Fan-Out on Write

Fan-out on write means when a user posts, you immediately push that post into all their followers' feeds in the background. There's a small window where the fan-out is still in progress — but once it completes, reads are instant because the work was already done at write time.

The problem#

A user posts a photo. 500 followers need to see it in their feed. You have two choices:

Push the post into all 500 feeds right now, at post time — reads are instant later
Do nothing now, compute each follower's feed when they open the app — reads are slow later

Fan-out on write is option 1. You pay the cost at write time so every read is O(1).

The term "fan-out" just means spreading one thing out to many. One post fans out to 500 feed entries — like a fan spreading open from a single point.

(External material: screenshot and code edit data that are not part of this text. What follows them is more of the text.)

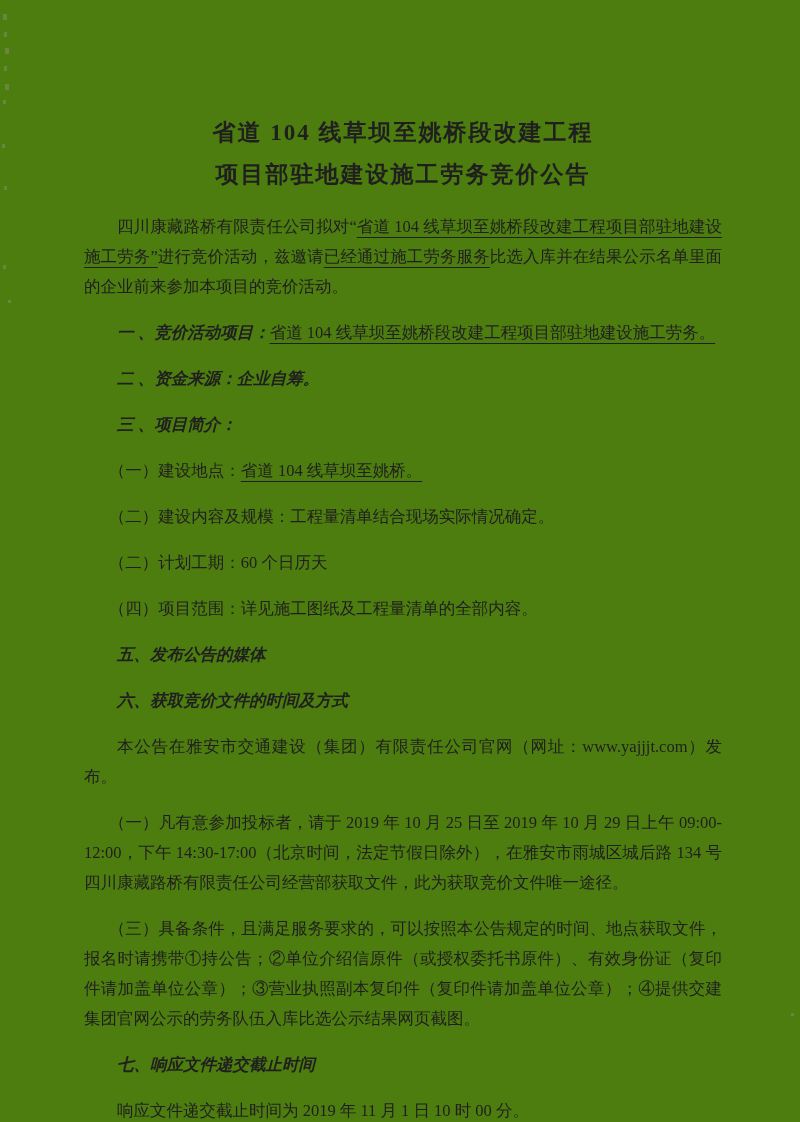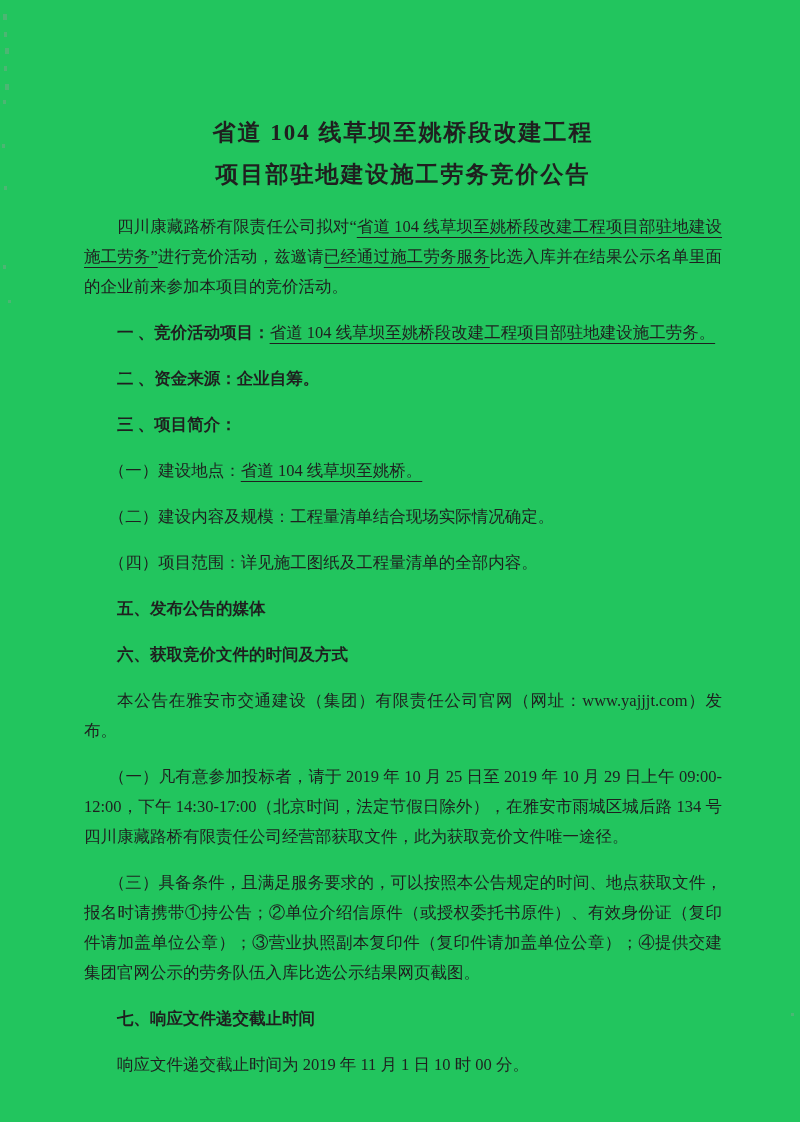--- a/index.html
+++ b/index.html
@@ -12,7 +12,7 @@
     width: 800px;
     height: 1122px;
     margin: 0 auto;
-    background: #22c55e;
+    background: #4d7c0f;
     color: #1f1f1f;
     font-family: "Liberation Serif", "DejaVu Serif", serif;
     font-size: 16.5px;

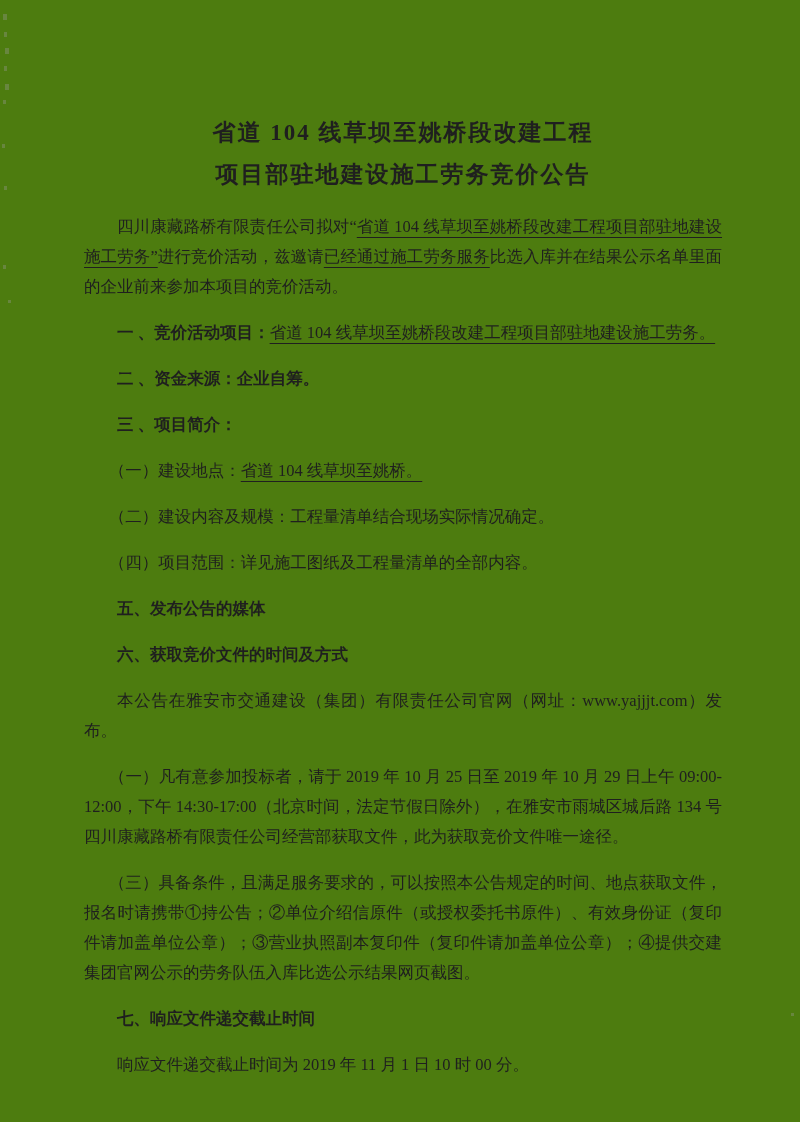--- a/index.html
+++ b/index.html
@@ -38,7 +38,7 @@
   }
   .indent-2  { text-indent: 2em; }
   .indent-15 { text-indent: 1.5em; }
-  .bold { font-weight: bold; }
+  .bold { font-weight: bold; font-style: italic; }
   .underline {
     text-decoration: underline;
     text-underline-offset: 5px;

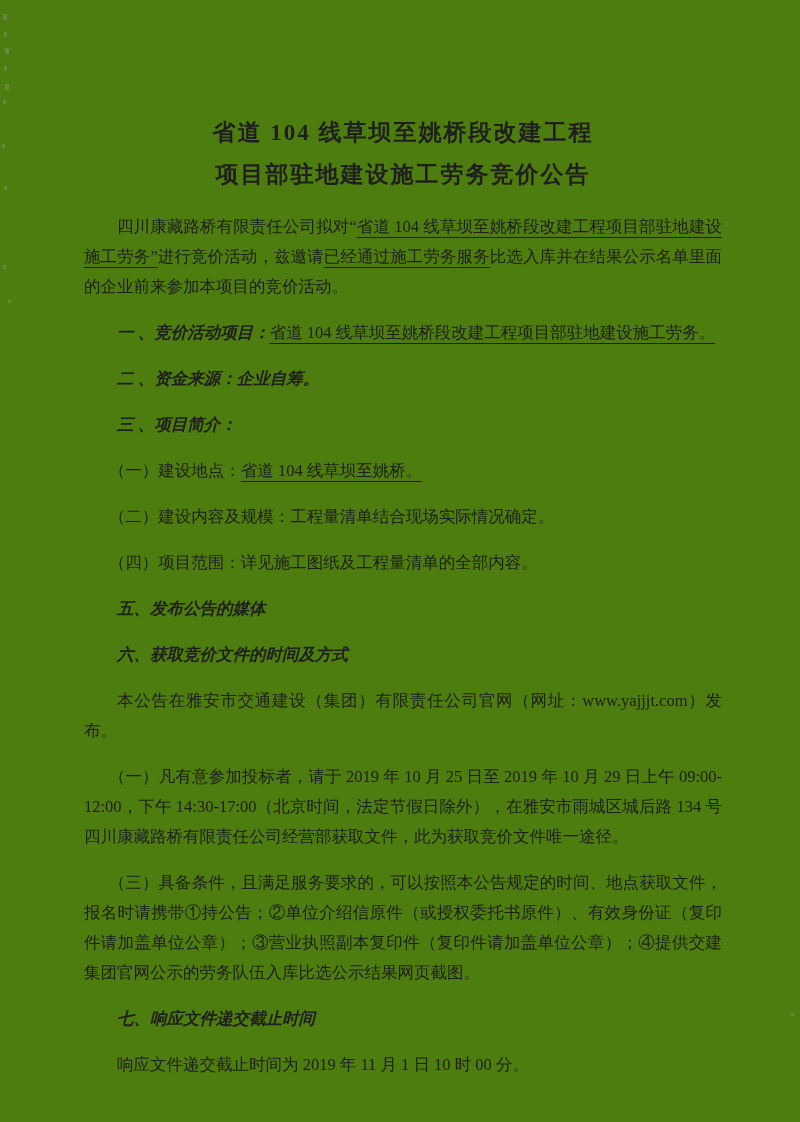--- a/index.html
+++ b/index.html
@@ -80,6 +80,7 @@
       <p class="para indent-2"><span class="bold">三 、项目简介：</span></p>
       <p class="para indent-15"><span>（一）建设地点：</span><span class="underline">省道 104 线草坝至姚桥。</span></p>
       <p class="para indent-15"><span>（二）建设内容及规模：工程量清单结合现场实际情况确定。</span></p>
+      <p class="para indent-15"><span>（二）计划工期：60 个日历天</span></p>
       <p class="para indent-15"><span>（四）项目范围：详见施工图纸及工程量清单的全部内容。</span></p>
       <p class="para indent-2"><span class="bold">五、发布公告的媒体</span></p>
       <p class="para indent-2"><span class="bold">六、获取竞价文件的时间及方式</span></p>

Why async — never block the poster#

Even with 500 followers, you never do feed updates synchronously during the user's post request. Alice doesn't care whether Bob's feed is updated — she just wants her post to go live. Making her wait for 500 DB inserts is terrible.

User hits Post
→ Save post to DB: { post_id: 789, user_id: Alice }
→ Drop one message in queue: { event: "post_created", post_id: 789, user_id: Alice }
→ Return "Posted!" to Alice in ~200ms ✓

Queue holds the message.
Feed Service picks it up in the background.

One message into the queue. The fan-out happens inside the Feed Service — not in Alice's request path.

The full fan-out flow#

graph TD
    A[Alice posts] --> DB[(Posts DB)]
    A --> Q[Queue]
    Q --> FS[Feed Service]
    FS --> FL[(Followers DB)]
    FL --> |500 follower IDs| FS
    FS --> F1[Bob's feed]
    FS --> F2[Charlie's feed]
    FS --> F3[Dave's feed]
    FS --> F4[...497 more]

Step 1 — Feed Service picks up the message

{ event: "post_created", post_id: 789, user_id: Alice }

Step 2 — Fetch Alice's followers

SELECT follower_id FROM followers WHERE following_id = 'Alice'
→ [Bob, Charlie, Dave ... 500 total]

Step 3 — Insert into every follower's feed

500 individual inserts would be slow — one round trip per insert. Instead, batch them:

INSERT INTO feeds (user_id, post_id) VALUES
  (Bob, 789), (Charlie, 789), (Dave, 789) ...
-- 50 rows per batch, 10 batches total for 500 followers

Batching 50 at a time means 10 DB round trips instead of 500. Same result, 50x fewer network calls.

Step 4 — ACK the queue

Feed Service sends ACK → message deleted from queue

Step 5 — Bob opens Instagram

SELECT post_id FROM feeds WHERE user_id = 'Bob' ORDER BY created_at DESC LIMIT 20
→ post_id 789 is already there ← instant, pre-computed

The crash problem — and the fix#

Feed Service crashes after 250 inserts. The message never got ACKed. Visibility timeout expires, message reappears, Feed Service picks it up again and re-runs all 500 inserts. The first 250 followers get duplicate feed entries.

Fix: DB-level idempotency

Put a unique constraint on (user_id, post_id) in the feeds table. Use ON CONFLICT DO NOTHING on every insert.

INSERT INTO feeds (user_id, post_id) VALUES (Bob, 789)
ON CONFLICT (user_id, post_id) DO NOTHING

Now redelivery is completely harmless:

First delivery  → inserts rows 1–250 → crashes
Second delivery → tries all 500 again
                → rows 1–250 already exist → skipped silently
                → rows 251–500 inserted fresh
                → done correctly, zero duplicates

DB-level idempotency via unique constraint is the most reliable approach — enforced at the storage layer, not in application code. An application-level "check then insert" has a race condition window between the check and the insert. The DB constraint has no such gap.

Interview framing: "For normal users I'd use fan-out on write — drop a post_created event into a queue, the Feed Service fetches the follower list and writes to each follower's feed in batched inserts asynchronously. Inserts are idempotent via a unique constraint on (user_id, post_id) so retries are safe. Reads are O(1) — the feed is pre-computed. Fan-out on write breaks down for celebrities — that's where fan-out on read comes in."